Nu de rollen lijken omgedraaid – en de VHP dreigt haar dominante positie kwijt te raken – zien we plotseling een stormvloed aan oproepen voor samenwerking tussen VHP en NDP.

Wat in 2020 niet wenselijk was, wordt nu zelfs moreel verplicht genoemd. En dát roept kritische vragen op over onze politieke en maatschappelijke integriteit.

Waarom nu wel?

De roep om VHP-NDP samenwerking komt niet uit de lucht vallen. Beide partijen hebben bij de recente verkiezingen opnieuw de meeste zetels behaald. Een tweederdemeerderheid ligt binnen handbereik.

De logica achter de samenwerking klinkt rationeel: een stabielere regering, minder afhankelijkheid van kleine partijen, en een sterker mandaat om door te pakken met beleid. Toch schuurt het.

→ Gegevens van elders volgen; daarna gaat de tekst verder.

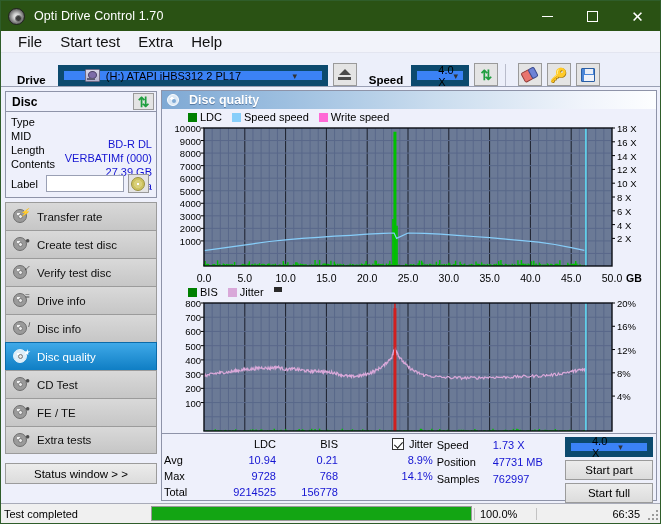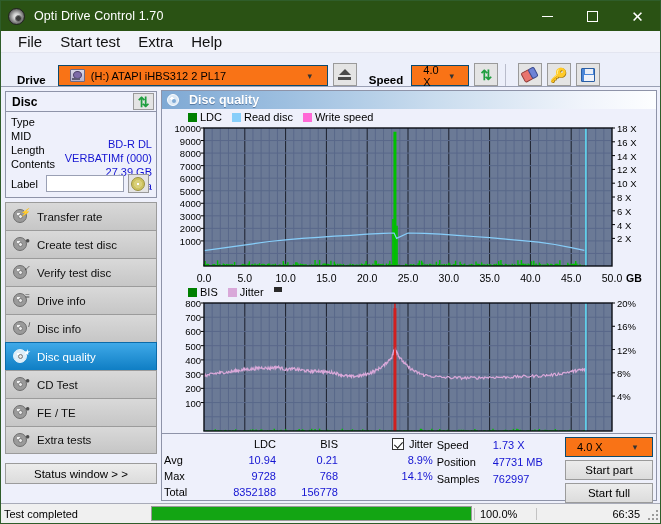"(H:) ATAPI iHBS312 2 PL17" .combo { background: #f97316 -> #3b82f6; border: 1px solid #0c4a6e -> 6px solid #0c4a6e; padding: 0 11px -> 0 21px }
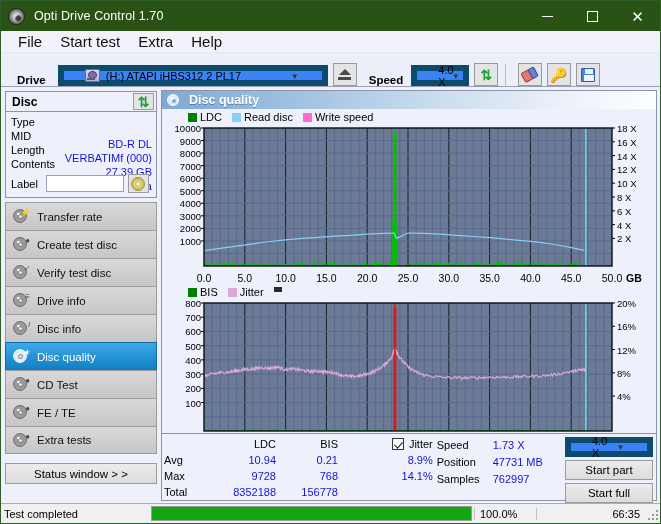"Read disc" span { text: Read disc -> Speed speed }
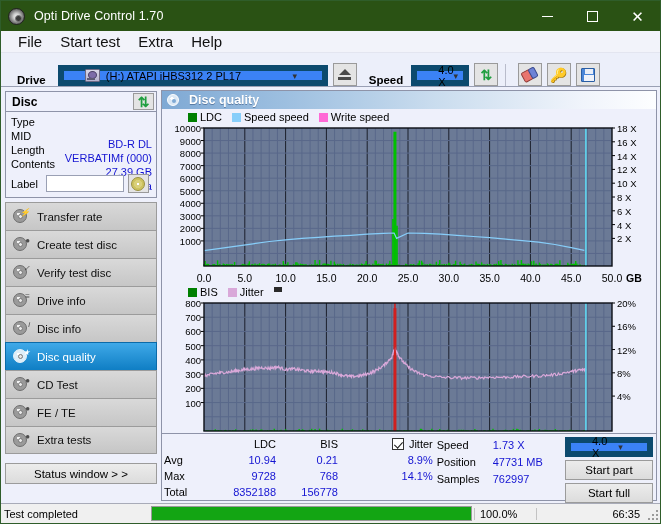"8352188" div.r { text: 8352188 -> 9214525 }
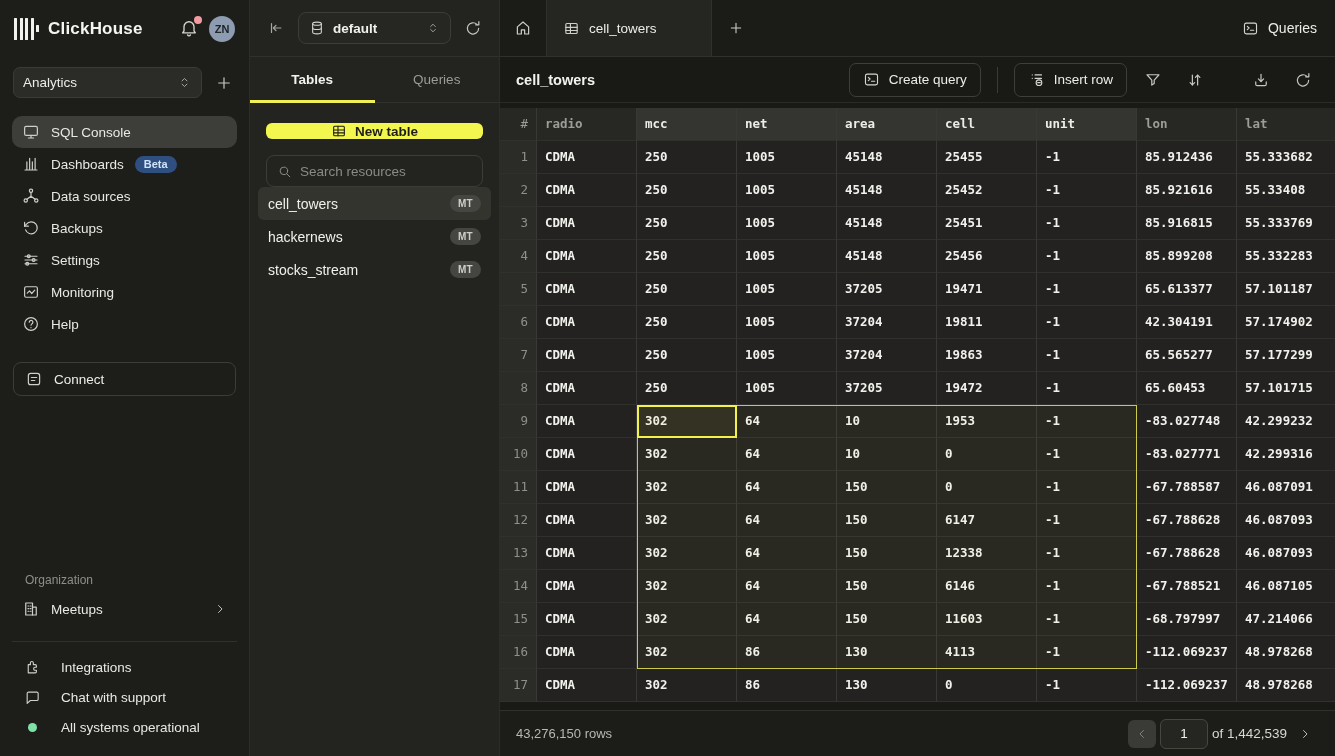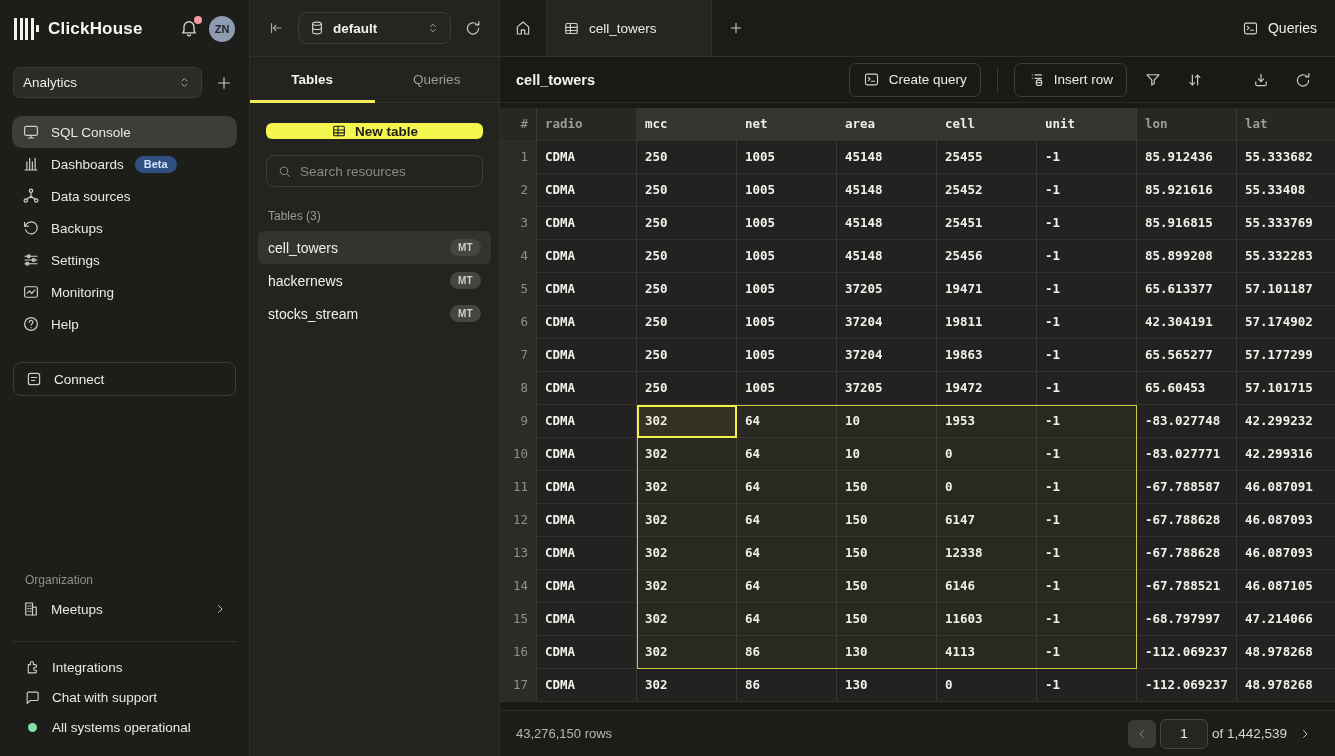"Tables (3)" div.tables-label { html: <div>Tables (3)</div> -> none }
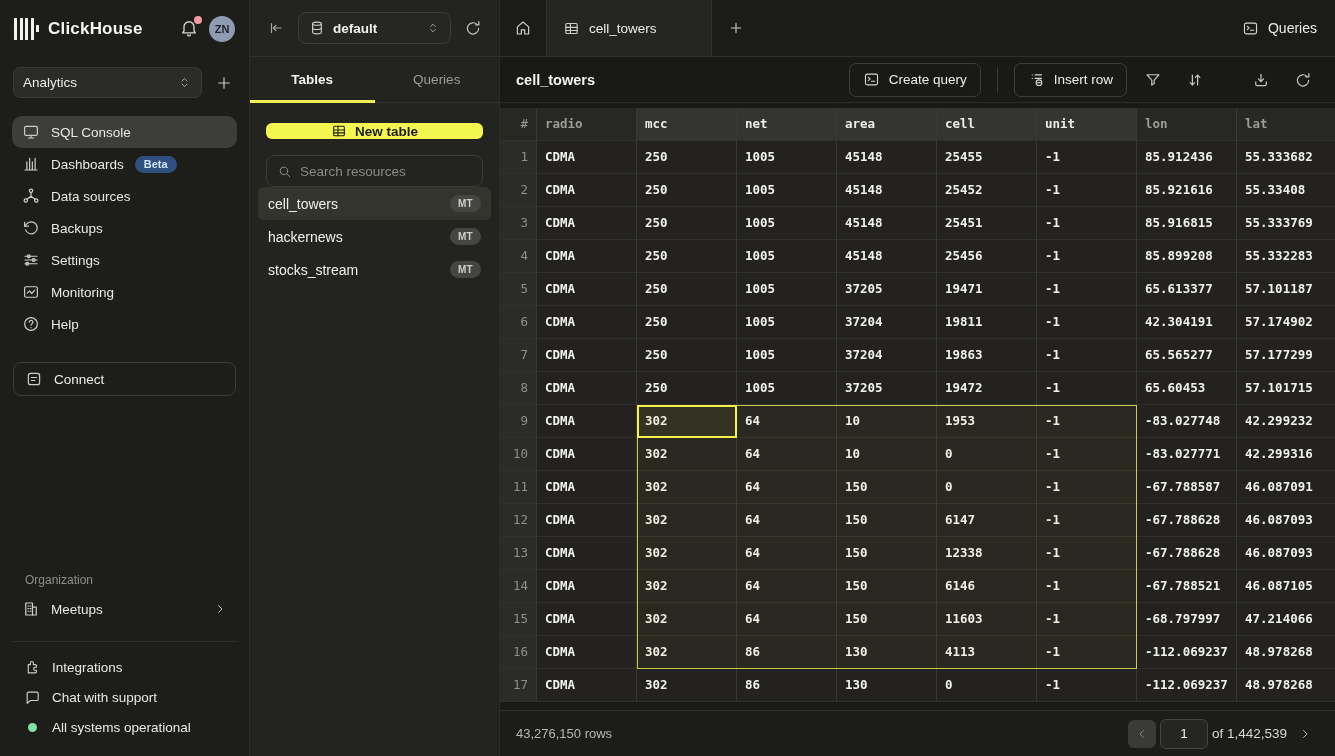"Integrations" .foot-item { gap: 11px -> 20px }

Want waar was deze redenering vijf jaar geleden?

Toen was de boodschap duidelijk: de VHP mocht niet “vervuild” worden door de NDP. Maatschappelijke organisaties, opiniemakers, media en diplomatieke posten bleven stil of moedigden juist aan dat de VHP met kleinere partijen zoals ABOP, PL en NPS in zee ging.

Er werd niet gesproken over inclusiviteit, samenwerking of verzoening. De rancune jegens de NDP won het van redelijkheid.

Hypocrisie binnen het maatschappelijk middenveld

Wat we nu meemaken is niet per se een politieke wending, maar een spiegel die ons wordt voorgehouden. Het zijn dezelfde maatschappelijke actoren – uit het bedrijfsleven, de vakbeweging, jongeren- en vrouwenorganisaties – die nu luidruchtig pleiten voor dialoog, consensus en landsbelang. Waar waren deze stemmen toen de grootste oppositiepartij werd uitgesloten, enkel omdat ze politiek onwelgevallig was?

Wie écht leiderschap wil tonen binnen het maatschappelijk middenveld, moet beginnen met zelfreflectie. Want geloofwaardigheid vraagt om consistentie. Niet om selectieve betrokkenheid op basis van partijpolitieke voorkeuren.

Tijd voor eerlijke keuzes en volwassen politiek

Als het pleidooi voor samenwerking tussen VHP en NDP nu écht is ingegeven door het landsbelang, dan moet dat ook in de toekomst de norm zijn. Dan moeten we stoppen met het moraliseren van samenwerking en beginnen met het institutionaliseren van politieke volwassenheid.

Geen partij hoeft voor eeuwig uitgesloten te worden van de macht, net zo min als een partij een eeuwig alleenrecht heeft op regeren.

Suriname verdient een politiek klimaat waarin bruggen bouwen geen taboe is, en waarin maatschappelijke organisaties zich niet afhankelijk opstellen van wie er toevallig aan de macht is. Hun verantwoordelijkheid is permanent, niet opportunistisch.